Background and Objective Antibiotics at below minimal inhibitory concentrations ( MIC s) may induce various biological responses in bacteria. In this study, we hypothesized that subinhibitory concentrations (sub IC s) of tetracycline and doxycycline induce the shedding of lipopolysaccharide ( LPS ) by Porphyromonas gingivalis and, as a consequence, may contribute to enhancing the host inflammatory response associated with periodontitis. Material and Methods A polymyxin‐based enzyme‐linked immunosorbent assay was used to quantify LPS shedding by P. gingivalis grown in the presence of sub IC s of tetracycline and doxycycline. A macrophage model was used to show that tetracycline‐ and doxycycline‐mediated LPS shedding by P . gingivalis can induce cytokine secretion. The secretion of interleukin (IL)‐1β, IL ‐8, and tumor necrosis factor‐α was quantified by enzyme‐linked immunosorbent assay . Results LPS was shed spontaneously in a time‐dependent way by P. gingivalis during growth. LPS shedding was significantly increased by growth in the presence of subICs of tetracycline and doxycycline corresponding to 1/20 of their MICs (0.025 μg/mL for tetracycline and 0.0125 μg/mL for doxycycline). This shedding was not associated with an increased rate of bacterial cell lysis.

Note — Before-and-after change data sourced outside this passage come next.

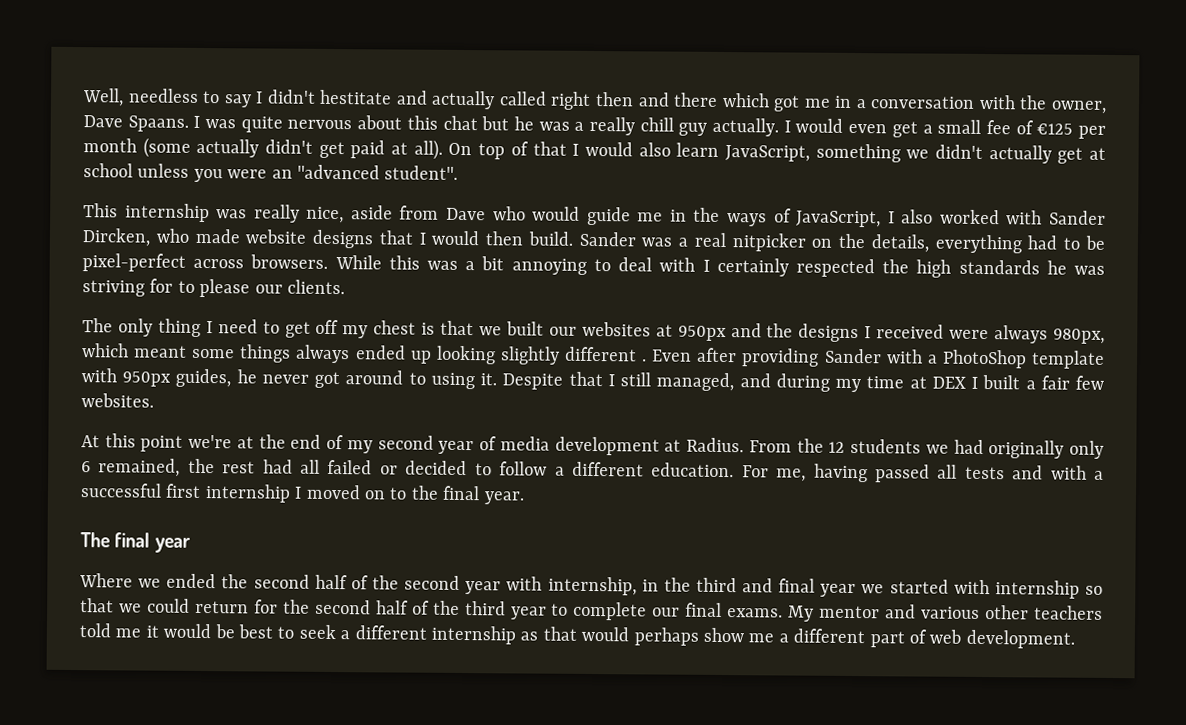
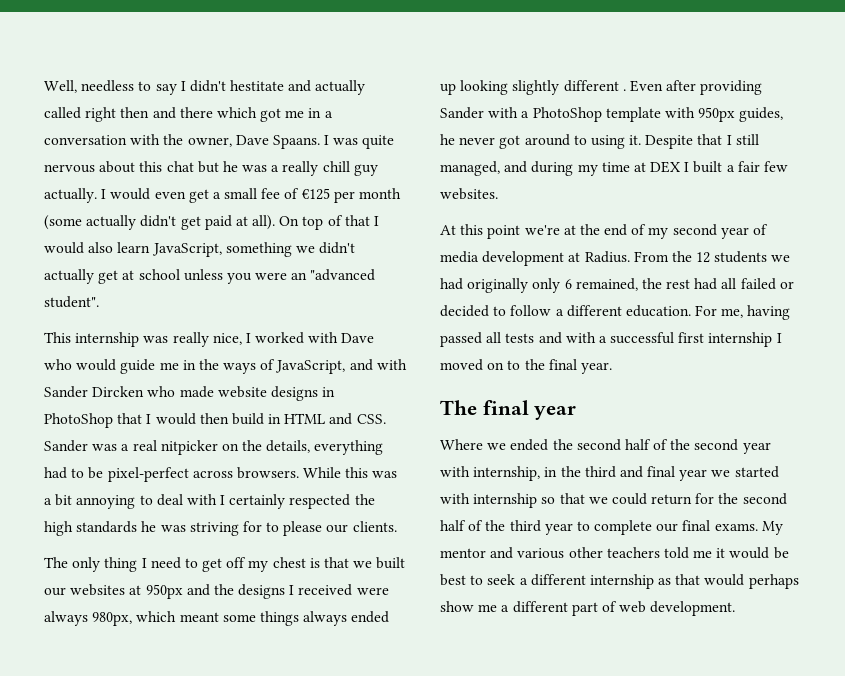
[350,205,440,220] aside from -> [245,332,339,344] I worked with
[887,209,1000,225] I also worked -> [349,359,373,371] and
[82,228,151,247] Dircken, -> [92,386,145,397] Dircken
(375, 239) none -> [322,387,336,397] [44,413,113,428] in PhotoShop
[527,231,574,246] build. -> [231,413,386,425] build in HTML and CSS.

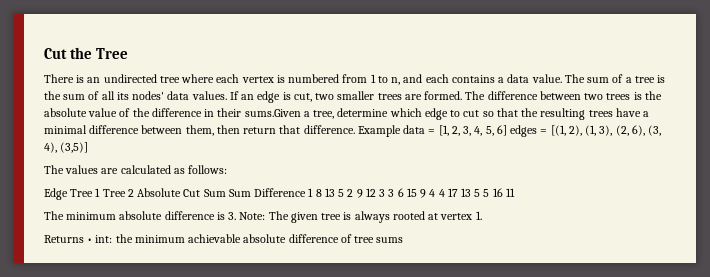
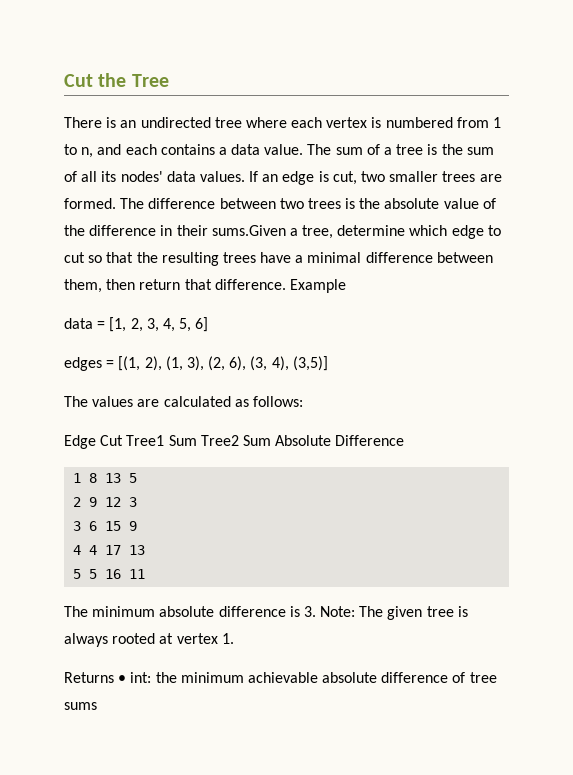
(401, 131) none -> (346, 286) //
(507, 130) none -> (209, 324) //
[70,188,251,197] Tree 1 Tree 2 Absolute Cut Sum Sum -> [100,435,332,446] Cut Tree1 Sum Tree2 Sum Absolute
(307, 192) none -> (405, 440) //
(345, 193) none -> (138, 478) //
(386, 193) none -> (138, 502) //
(427, 193) none -> (138, 526) //
(472, 192) none -> (146, 550) //

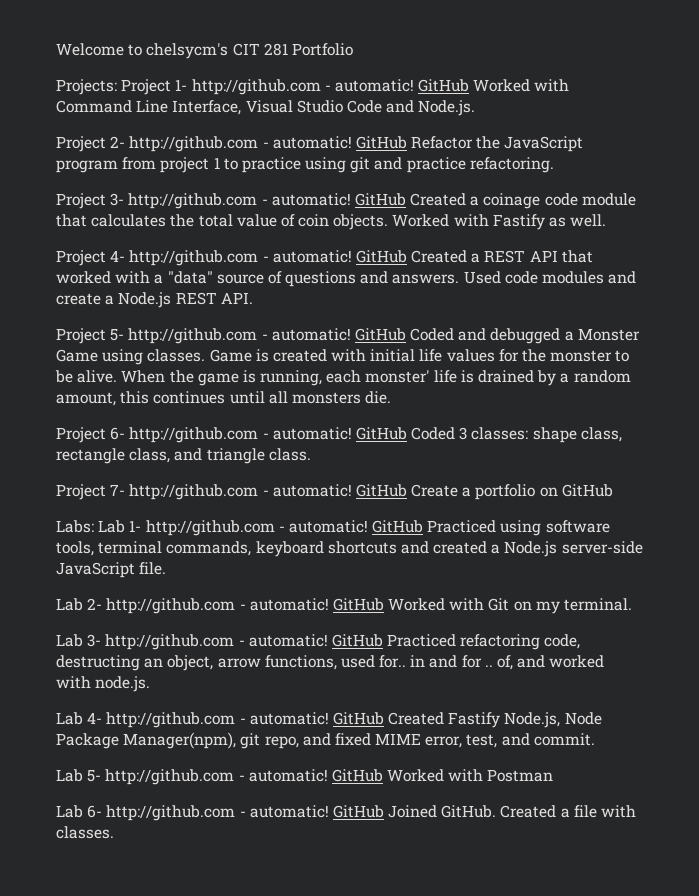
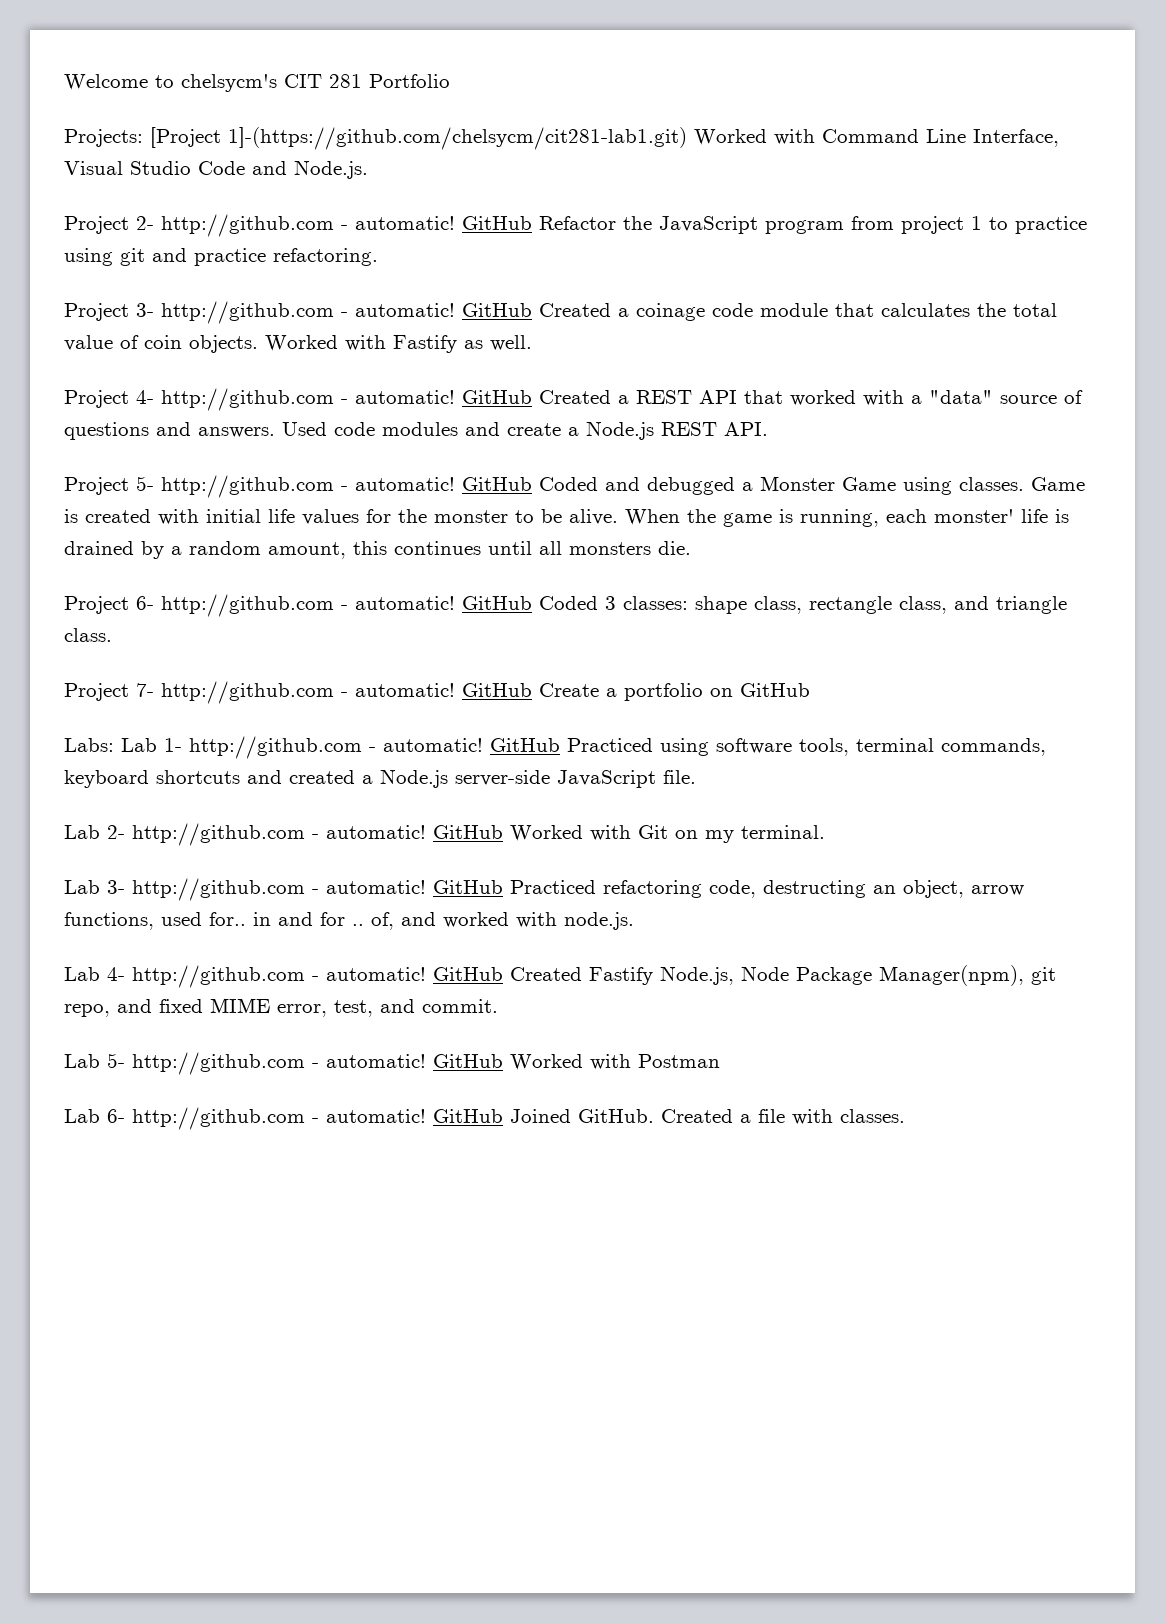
[121,79,470,95] Project 1- http://github.com - automatic! GitHub -> [150,127,687,150] [Project 1]-(https://github.com/chelsycm/cit281-lab1.git)

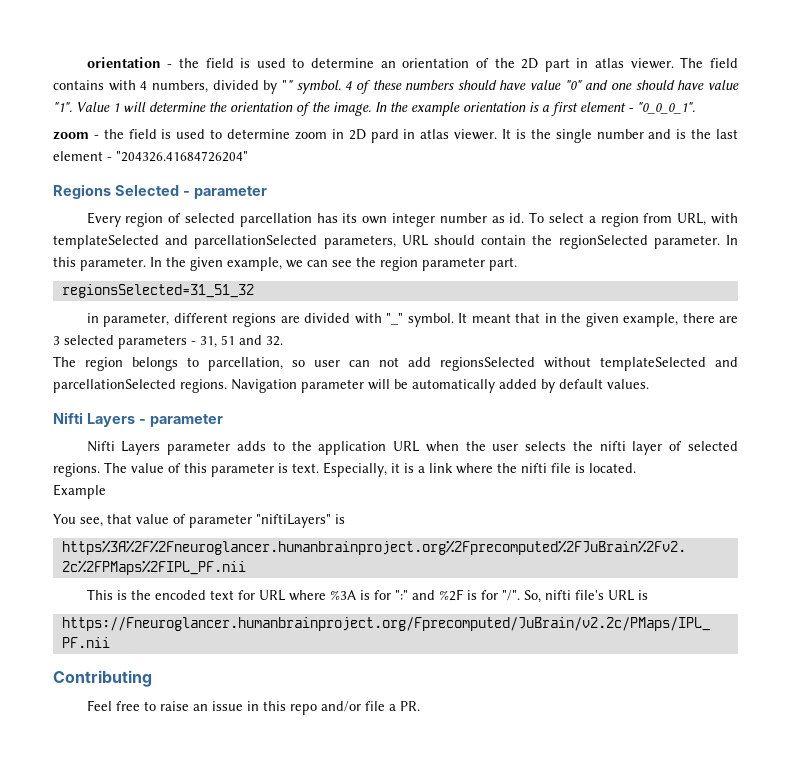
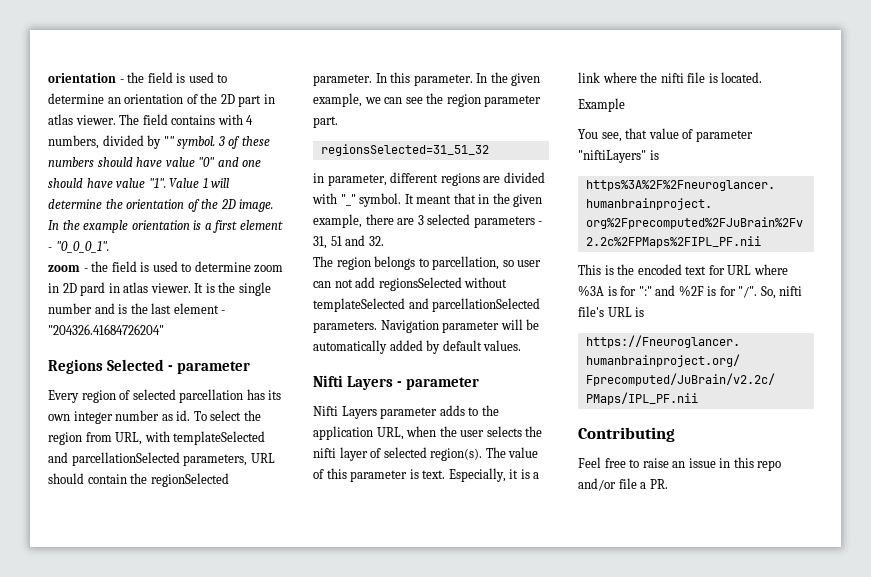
[345,81,353,90] 4 -> [217,136,225,146] 3
(330, 107) none -> [220,199,236,209] 2D
[588,216,596,223] a -> [243,410,261,421] the
[180,379,227,393] regions. -> [313,321,377,333] parameters.
[393,441,420,452] URL -> [376,427,404,440] URL,
[53,463,100,477] regions. -> [430,448,483,461] region(s).

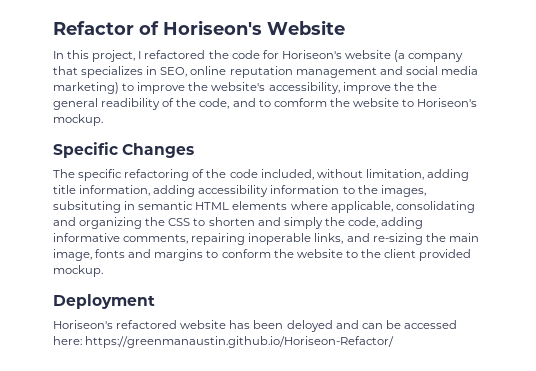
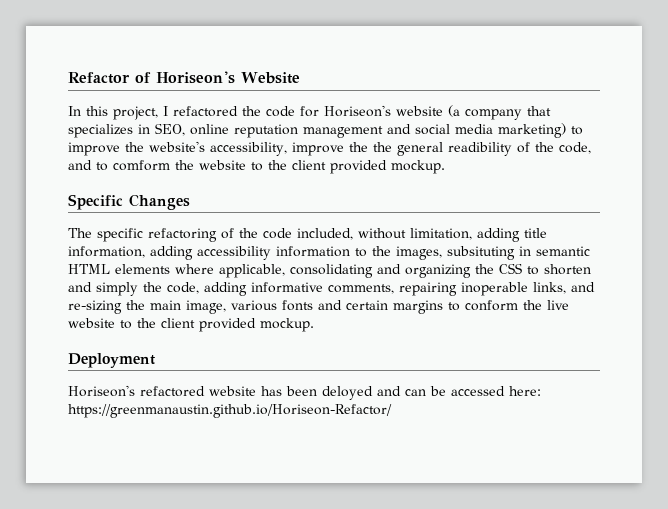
[417,98,478,107] Horiseon's -> [268,160,387,174] the client provided
(92, 255) none -> [231,300,277,311] various
(152, 253) none -> [346,300,388,310] certain
(294, 253) none -> [547,300,569,310] live

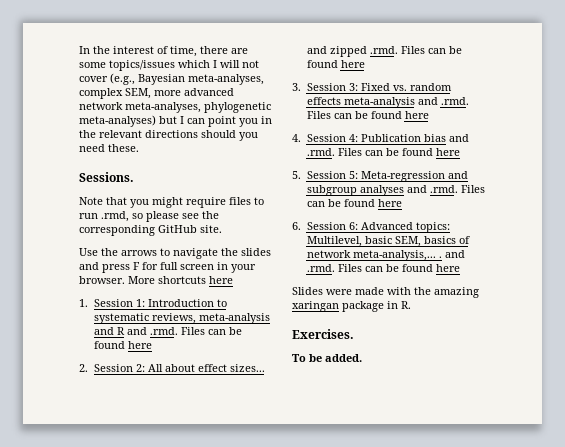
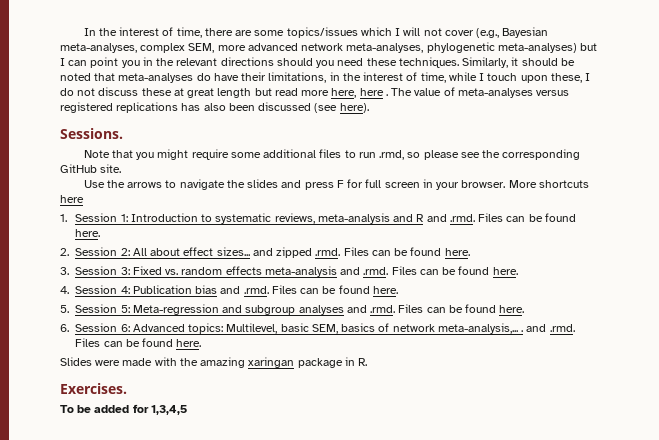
[108,144,139,152] these. -> [366,57,575,68] [60,72,591,83] [60,87,570,98] [60,102,369,113] these techniques. Similarly, it should be noted that meta-analyses do have their limitations, in the interest of time, while I touch upon these, I do not discuss these at great length but read more here, here . The value of meta-analyses versus registered replications has also been discussed (see here).
(226, 202) none -> [230,149,317,158] some additional
[127,341,152,349] here -> [75,229,101,237] here.
[340,60,365,68] here -> [444,248,470,256] here.
[404,111,429,119] here -> [492,267,518,275] here.
[435,148,460,156] here -> [372,286,398,294] here.
[377,199,402,207] here -> [499,305,525,313] here.
[435,264,460,272] here -> [176,339,202,347] here.
[325,354,362,362] added. -> [94,404,187,415] added for 1,3,4,5

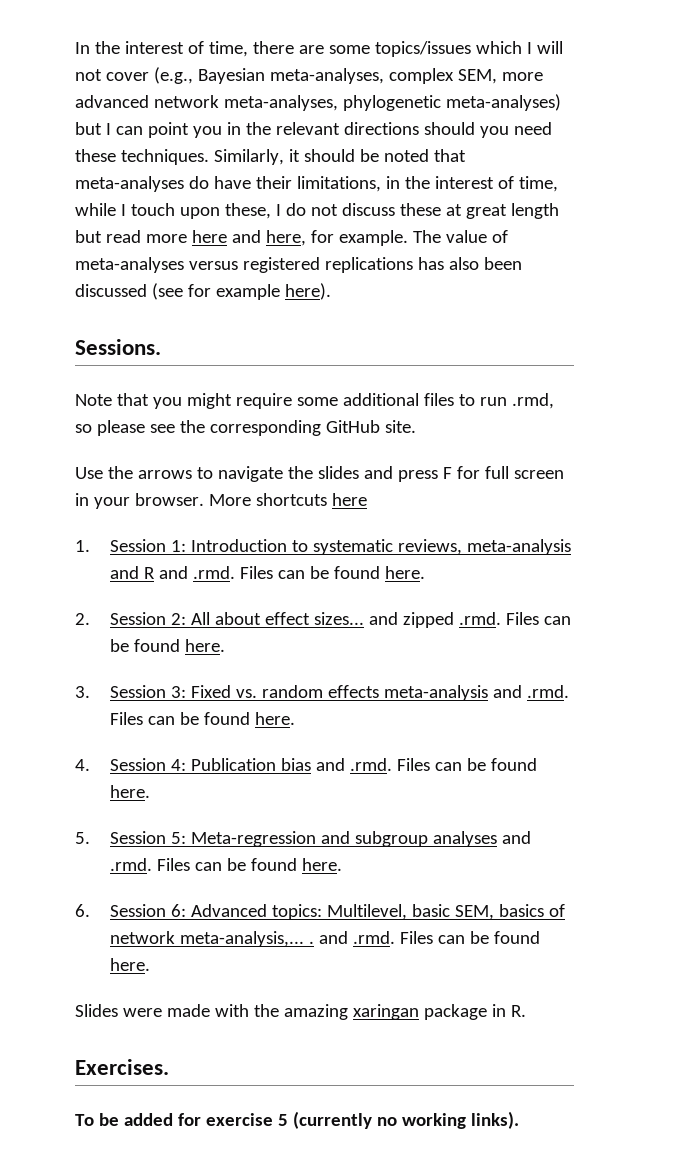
[331,88,388,98] here, here . -> [191,230,408,246] here and here, for example.
(338, 108) none -> [187,284,280,300] for example
[150,405,187,415] 1,3,4,5 -> [205,1111,519,1129] exercise 5 (currently no working links).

Stimulating macrophages with a P. gingivalis culture supernatant induced the secretion of IL‐1β, IL‐8 and tumor necrosis factor‐α when the bacteria were grown in the presence of 1/20 MIC of the antibiotics. Conclusion Our study showed that growing P. gingivalis in the presence of sub IC s of either tetracycline or doxycycline induces LPS shedding. Shed LPS may in turn increase cytokine secretion in a macrophage model.